PROBLEM DETAILS → Wherever the string "việc" appears in the entries below, return the line that holds it.

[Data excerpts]
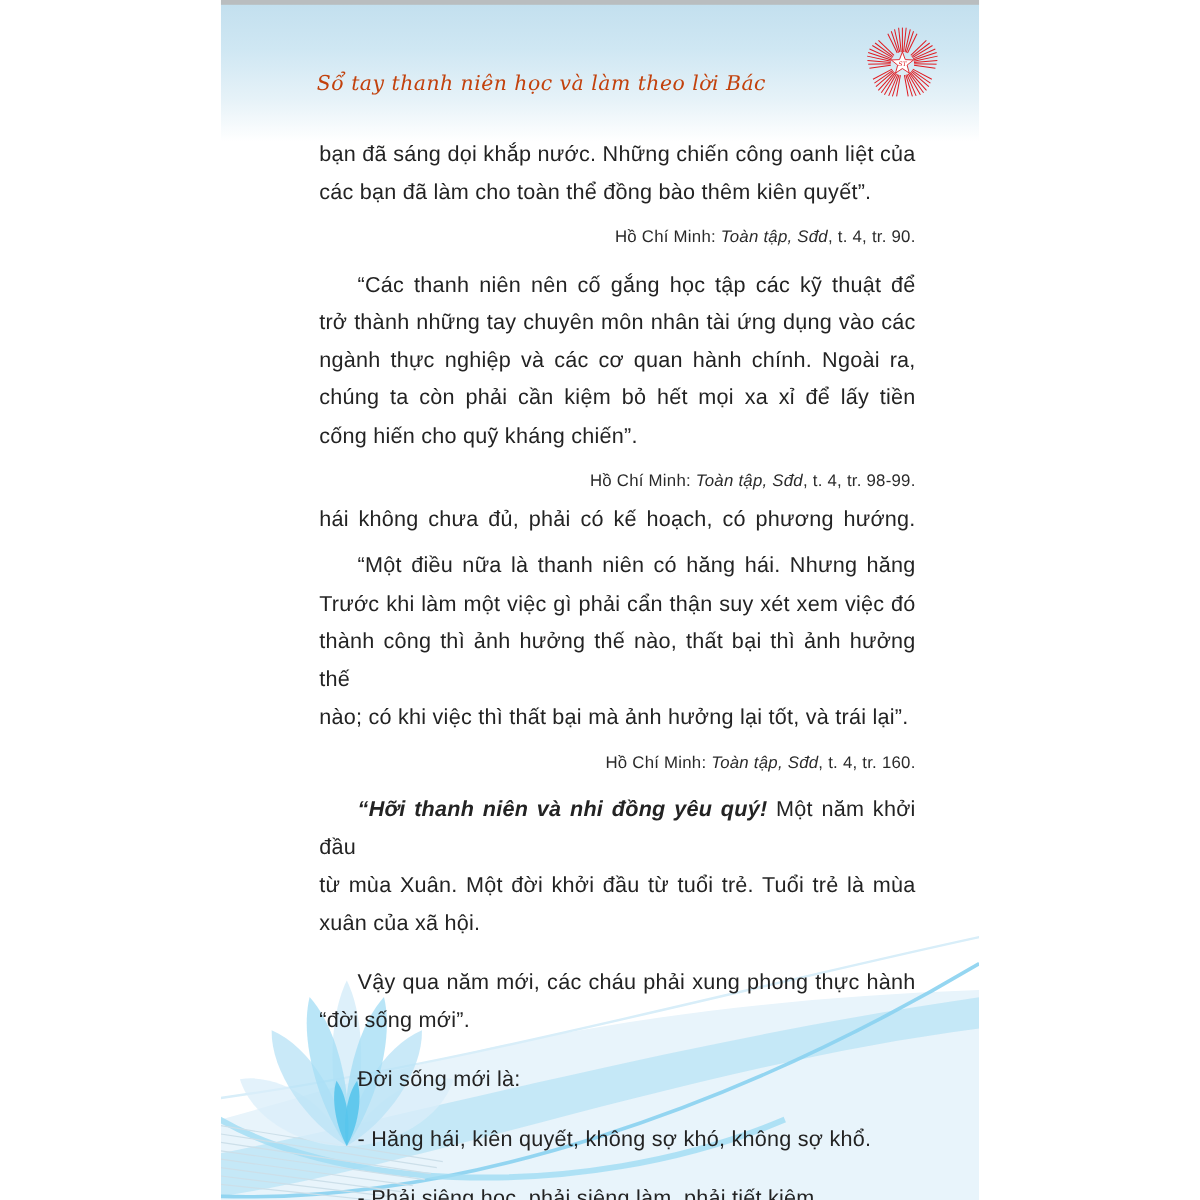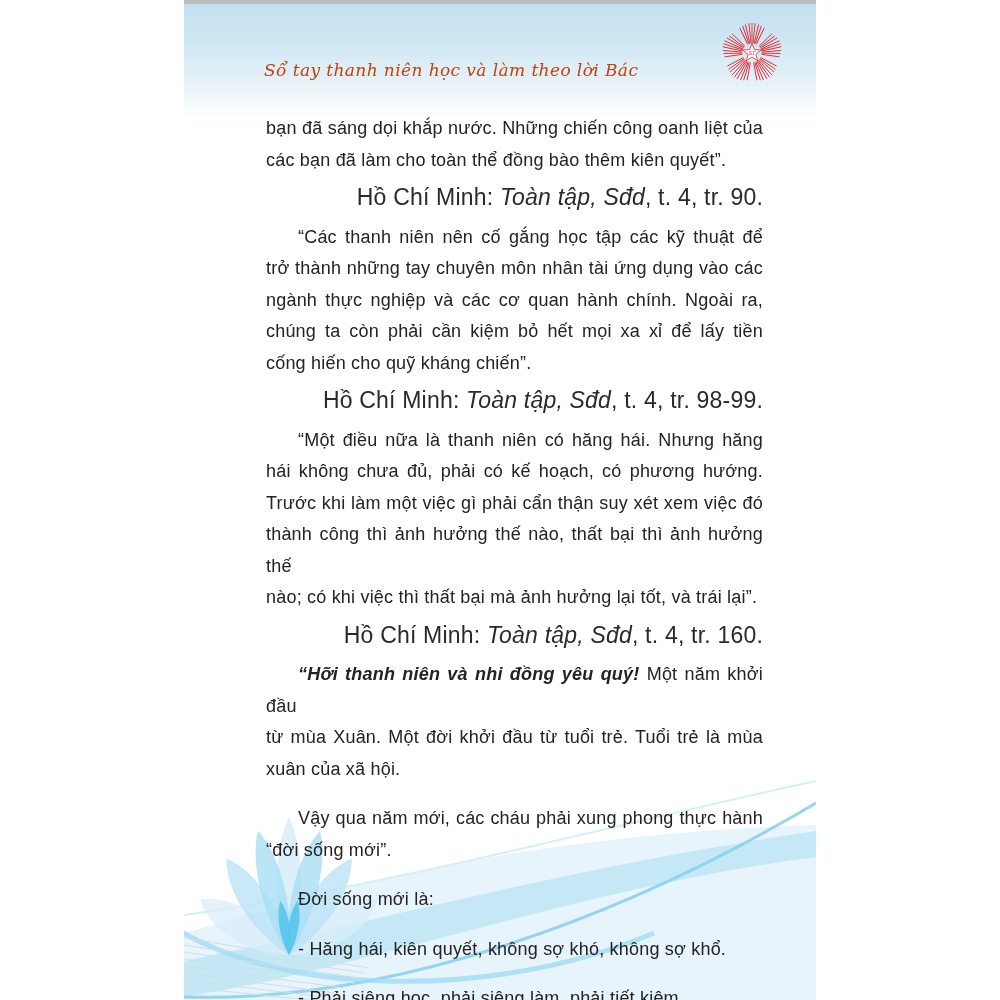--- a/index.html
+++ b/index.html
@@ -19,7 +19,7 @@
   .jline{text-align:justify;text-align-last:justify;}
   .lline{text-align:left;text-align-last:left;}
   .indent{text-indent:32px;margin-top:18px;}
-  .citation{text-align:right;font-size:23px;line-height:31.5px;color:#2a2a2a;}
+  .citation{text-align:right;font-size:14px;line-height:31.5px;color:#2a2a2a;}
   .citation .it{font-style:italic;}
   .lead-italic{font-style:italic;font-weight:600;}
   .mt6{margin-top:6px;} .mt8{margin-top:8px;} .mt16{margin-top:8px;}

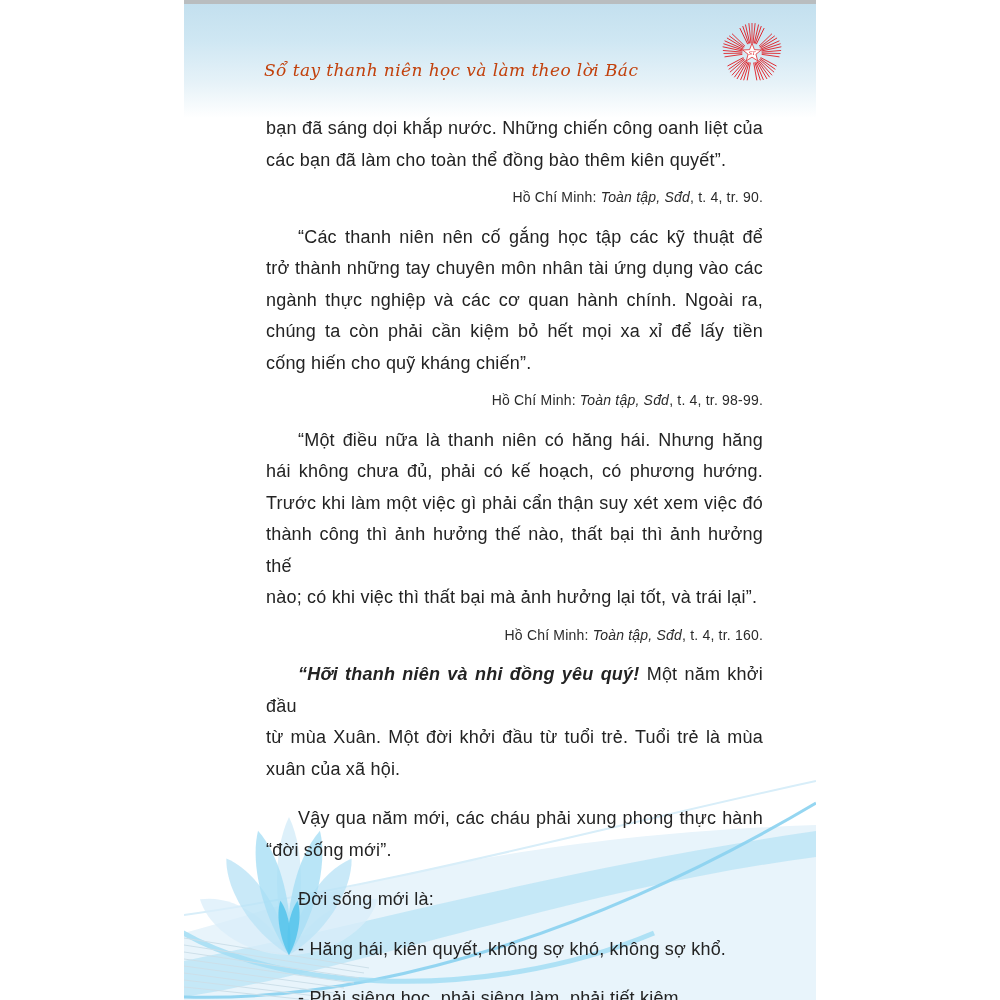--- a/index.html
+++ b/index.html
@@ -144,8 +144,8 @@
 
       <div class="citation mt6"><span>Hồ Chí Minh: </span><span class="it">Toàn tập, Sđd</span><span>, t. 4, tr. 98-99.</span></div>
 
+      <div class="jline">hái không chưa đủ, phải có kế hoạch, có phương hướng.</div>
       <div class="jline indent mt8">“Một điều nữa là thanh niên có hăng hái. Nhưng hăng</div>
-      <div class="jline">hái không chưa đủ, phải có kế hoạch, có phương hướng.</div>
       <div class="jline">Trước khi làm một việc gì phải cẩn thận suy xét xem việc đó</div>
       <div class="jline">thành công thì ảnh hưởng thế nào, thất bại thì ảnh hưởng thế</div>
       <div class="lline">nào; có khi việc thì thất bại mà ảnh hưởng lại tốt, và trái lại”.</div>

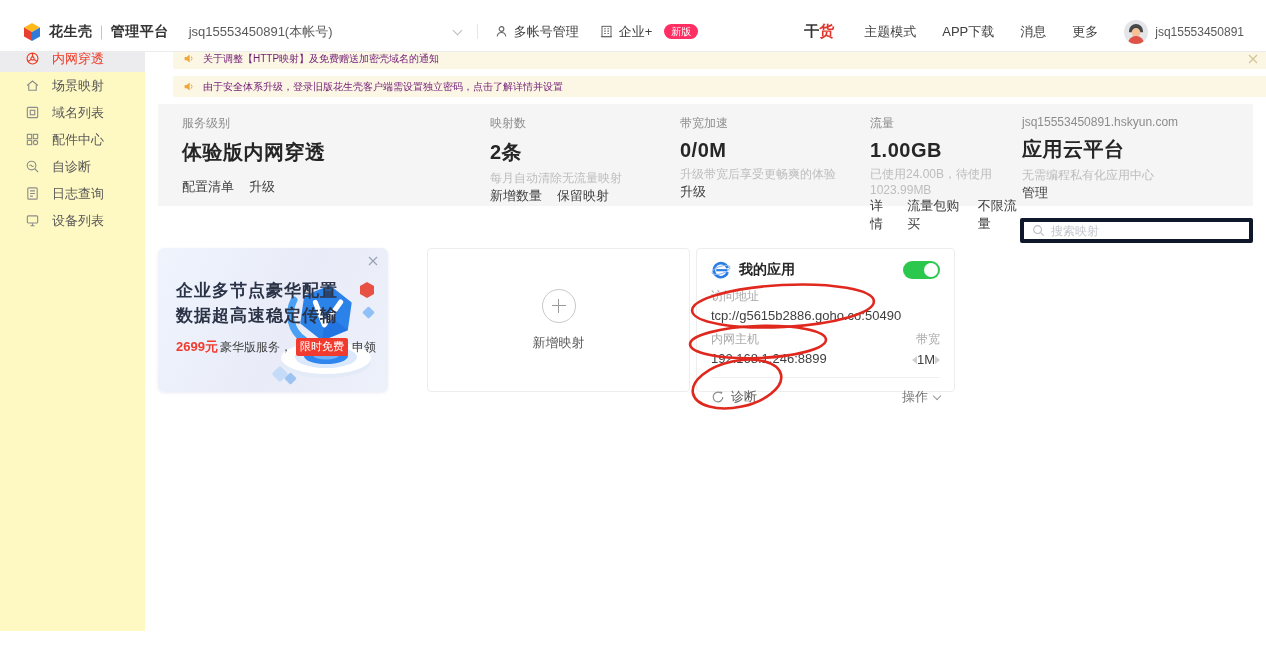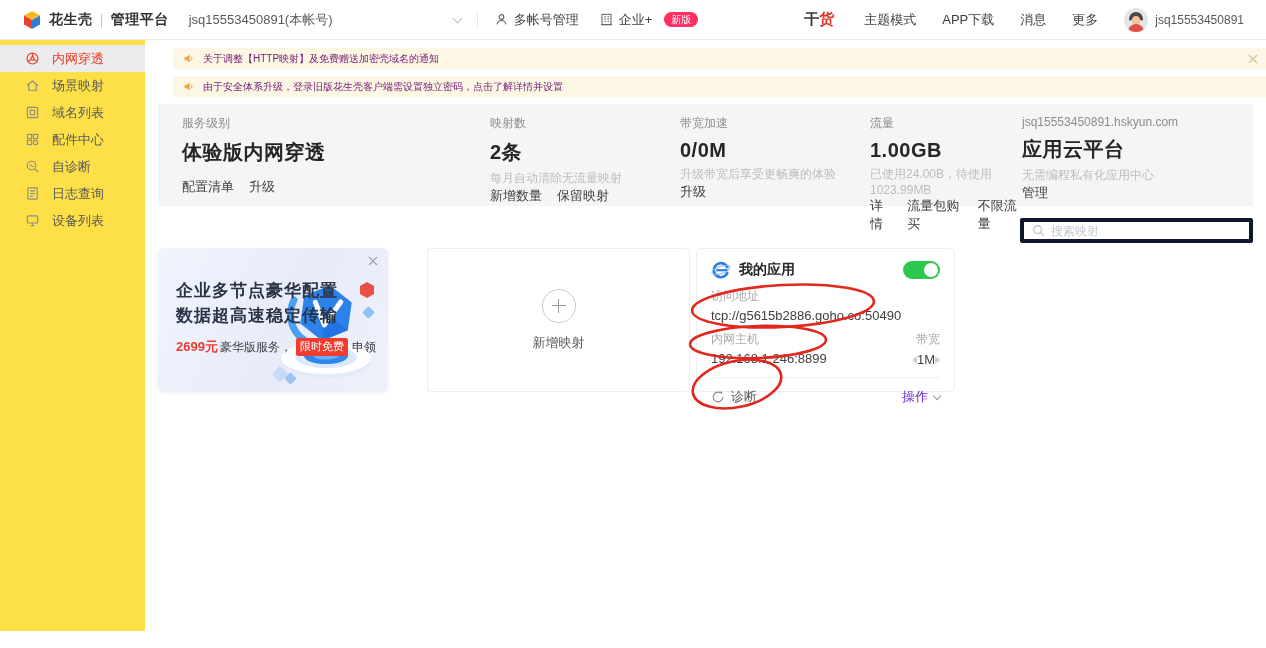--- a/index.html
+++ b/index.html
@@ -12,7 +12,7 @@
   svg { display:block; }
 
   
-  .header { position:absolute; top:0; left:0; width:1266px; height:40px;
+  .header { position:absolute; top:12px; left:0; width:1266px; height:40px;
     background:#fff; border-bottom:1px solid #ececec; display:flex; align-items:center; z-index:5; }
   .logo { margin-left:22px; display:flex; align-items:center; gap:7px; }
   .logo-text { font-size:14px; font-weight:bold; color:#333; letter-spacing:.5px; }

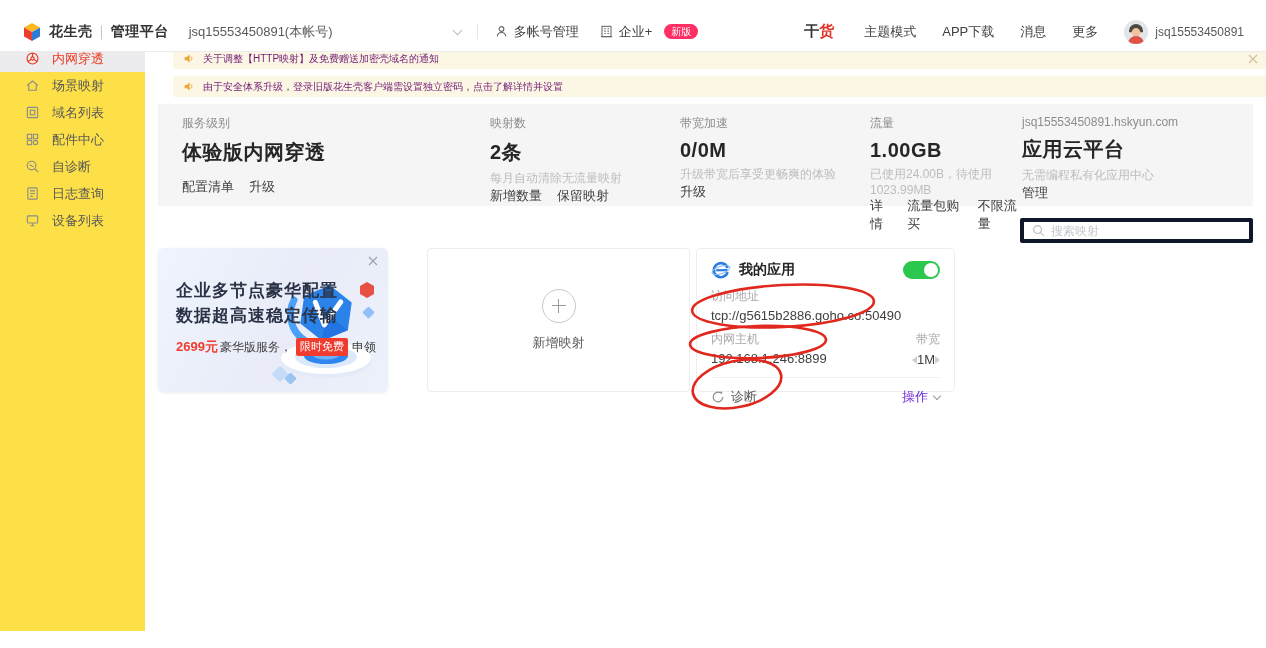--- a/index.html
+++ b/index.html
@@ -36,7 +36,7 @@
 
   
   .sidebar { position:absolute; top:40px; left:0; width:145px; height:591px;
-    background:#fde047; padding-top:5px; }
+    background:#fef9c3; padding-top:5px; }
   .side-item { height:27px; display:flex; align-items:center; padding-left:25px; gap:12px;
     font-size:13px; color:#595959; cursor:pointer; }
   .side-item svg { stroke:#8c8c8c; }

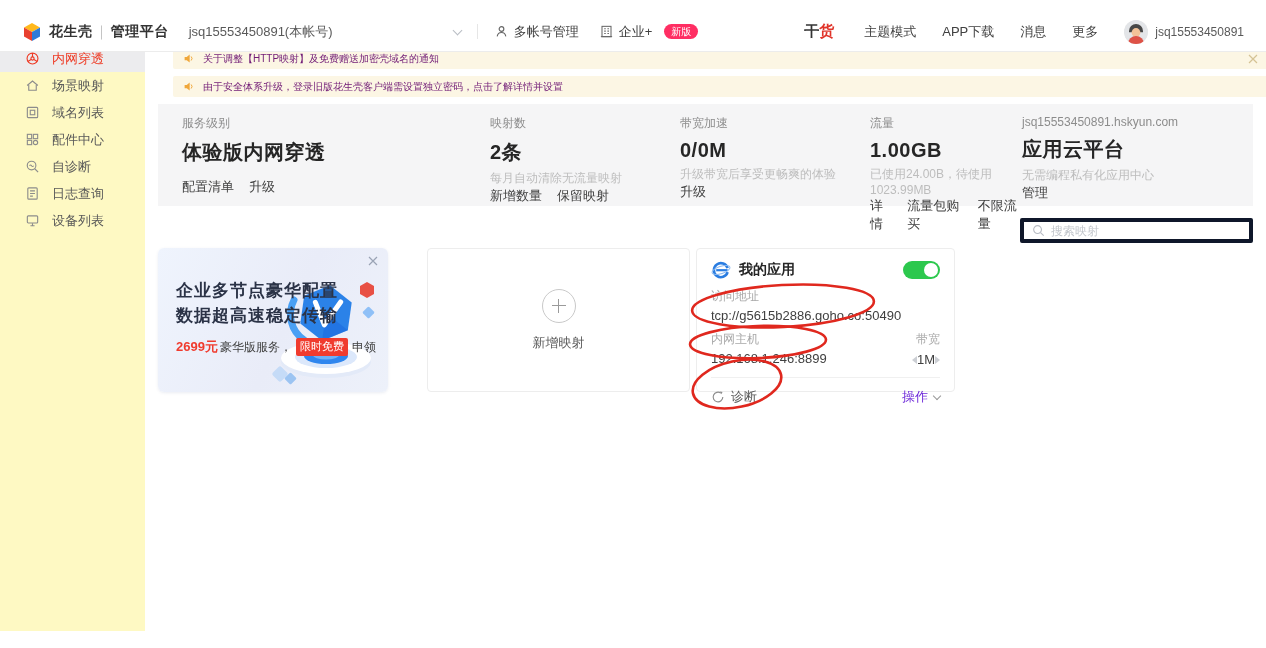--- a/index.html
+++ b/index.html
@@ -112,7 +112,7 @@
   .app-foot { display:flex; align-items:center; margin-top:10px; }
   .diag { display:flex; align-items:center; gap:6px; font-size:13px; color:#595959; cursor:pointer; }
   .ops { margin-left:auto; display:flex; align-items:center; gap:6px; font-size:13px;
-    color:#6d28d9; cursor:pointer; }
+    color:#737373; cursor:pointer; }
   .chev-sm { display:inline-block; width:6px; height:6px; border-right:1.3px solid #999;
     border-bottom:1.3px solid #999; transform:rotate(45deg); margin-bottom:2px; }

ANSWER BOX →
       <div class="jline">Trước khi làm một việc gì phải cẩn thận suy xét xem việc đó</div>
       <div class="lline">nào; có khi việc thì thất bại mà ảnh hưởng lại tốt, và trái lại”.</div>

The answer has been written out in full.